> **Brief**
When you reach the line that contains "Προσχέδιο Οθονών UI", please begin copying, and carry on exactly to the last line of the material, leaving out every picture.

> **Extracted information**
* * * * * * *
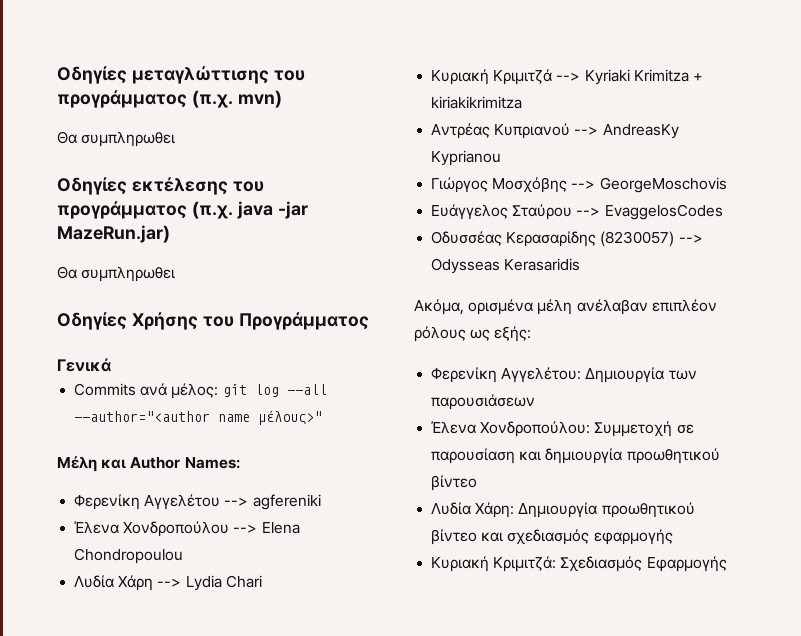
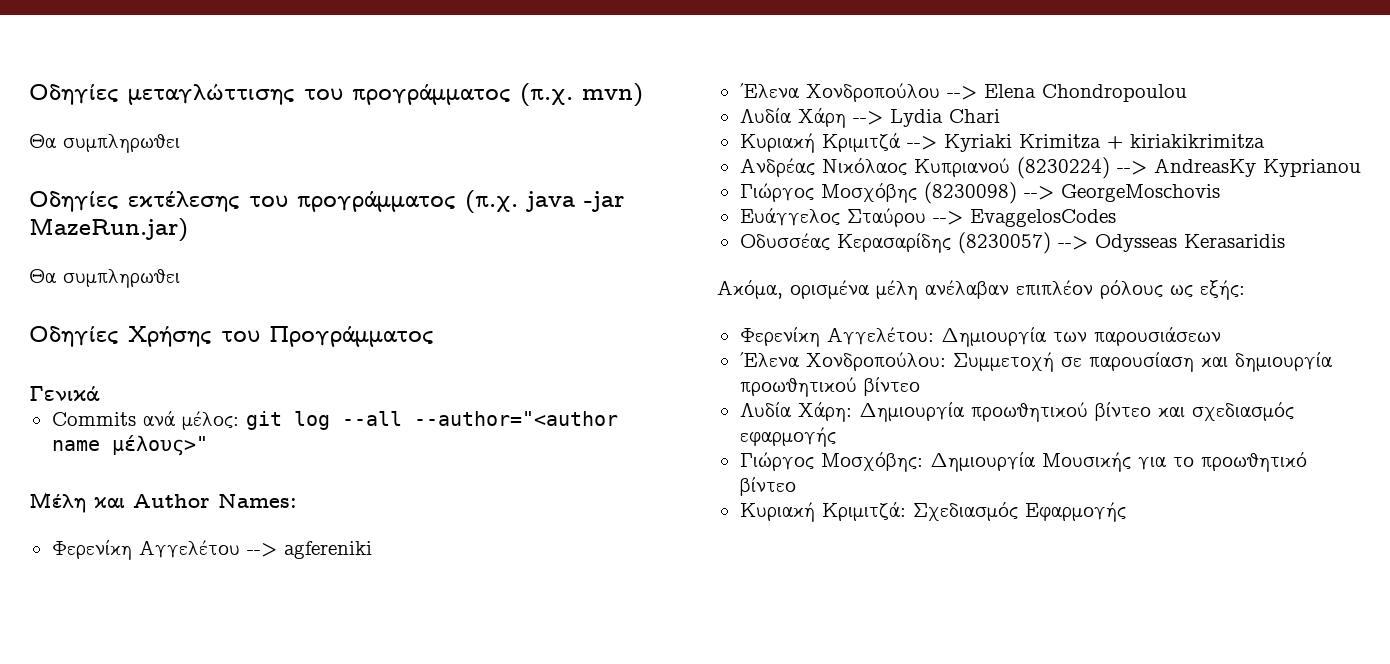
- Αντρέας Κυπριανού --> AndreasKy Kyprianou
+ Ανδρέας Νικόλαος Κυπριανού (8230224) --> AndreasKy Kyprianou
- Γιώργος Μοσχόβης --> GeorgeMoschovis
+ Γιώργος Μοσχόβης (8230098) --> GeorgeMoschovis
+ Γιώργος Μοσχόβης: Δημιουργία Μουσικής για το προωθητικό βίντεο

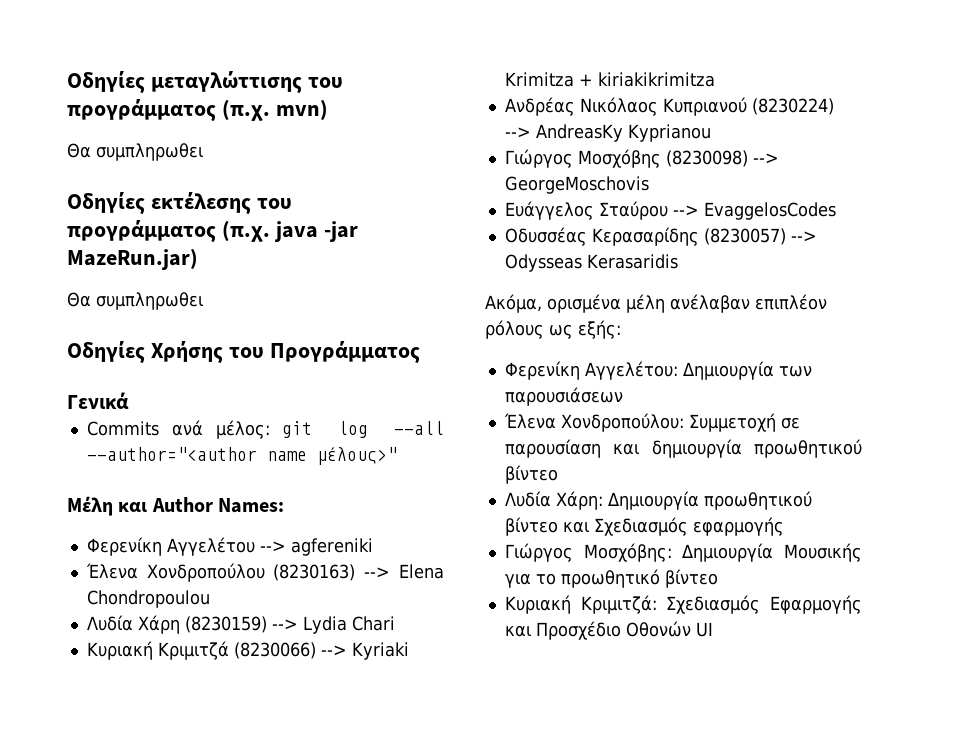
- Έλενα Χονδροπούλου --> Elena Chondropoulou
+ Έλενα Χονδροπούλου (8230163) --> Elena Chondropoulou
- Λυδία Χάρη --> Lydia Chari
+ Λυδία Χάρη (8230159) --> Lydia Chari
- Κυριακή Κριμιτζά --> Kyriaki Krimitza + kiriakikrimitza
+ Κυριακή Κριμιτζά (8230066) --> Kyriaki Krimitza + kiriakikrimitza
- Λυδία Χάρη: Δημιουργία προωθητικού βίντεο και σχεδιασμός εφαρμογής
+ Λυδία Χάρη: Δημιουργία προωθητικού βίντεο και Σχεδιασμός εφαρμογής
- Κυριακή Κριμιτζά: Σχεδιασμός Εφαρμογής
+ Κυριακή Κριμιτζά: Σχεδιασμός Εφαρμογής και Προσχέδιο Οθονών UI

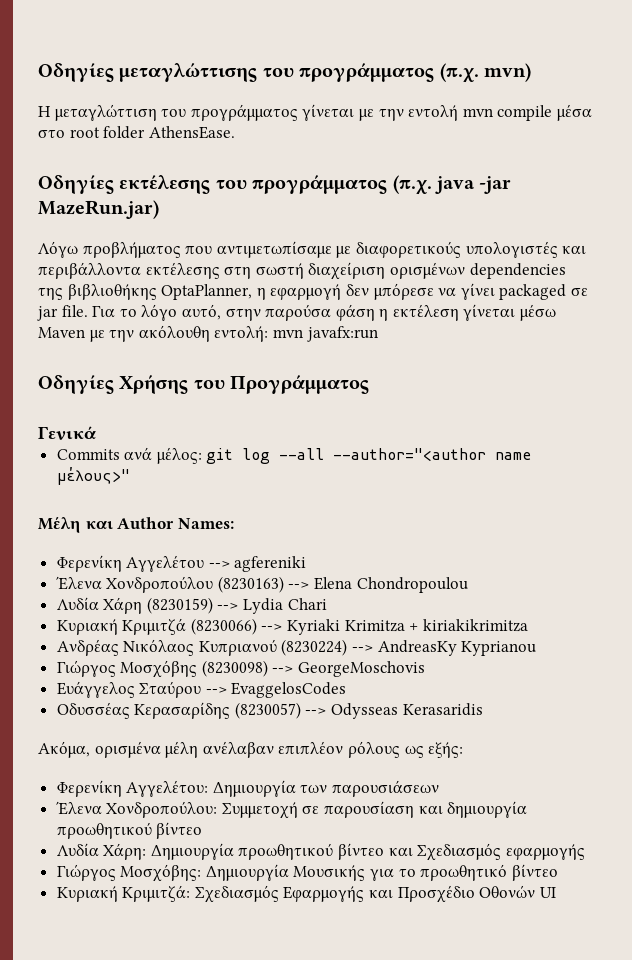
  Οδηγίες μεταγλώττισης του προγράμματος (π.χ. mvn)
- Θα συμπληρωθει
+ Η μεταγλώττιση του προγράμματος γίνεται με την εντολή mvn compile μέσα στο root folder AthensEase.
  Οδηγίες εκτέλεσης του προγράμματος (π.χ. java -jar MazeRun.jar)
- Θα συμπληρωθει
+ Λόγω προβλήματος που αντιμετωπίσαμε με διαφορετικούς υπολογιστές και περιβάλλοντα εκτέλεσης στη σωστή διαχείριση ορισμένων dependencies της βιβλιοθήκης OptaPlanner, η εφαρμογή δεν μπόρεσε να γίνει packaged σε jar file. Για το λόγο αυτό, στην παρούσα φάση η εκτέλεση γίνεται μέσω Maven με την ακόλουθη εντολή: mvn javafx:run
* * * * * * *
> **Solved problem**
+ Κυριακή Κριμιτζά: Σχεδιασμός Εφαρμογής και Προσχέδιο Οθονών UI

  Οδηγίες μεταγλώττισης του προγράμματος (π.χ. mvn)
- Θα συμπληρωθει
+ Η μεταγλώττιση του προγράμματος γίνεται με την εντολή mvn compile μέσα στο root folder AthensEase.
  Οδηγίες εκτέλεσης του προγράμματος (π.χ. java -jar MazeRun.jar)
- Θα συμπληρωθει
+ Λόγω προβλήματος που αντιμετωπίσαμε με διαφορετικούς υπολογιστές και περιβάλλοντα εκτέλεσης στη σωστή διαχείριση ορισμένων dependencies της βιβλιοθήκης OptaPlanner, η εφαρμογή δεν μπόρεσε να γίνει packaged σε jar file. Για το λόγο αυτό, στην παρούσα φάση η εκτέλεση γίνεται μέσω Maven με την ακόλουθη εντολή: mvn javafx:run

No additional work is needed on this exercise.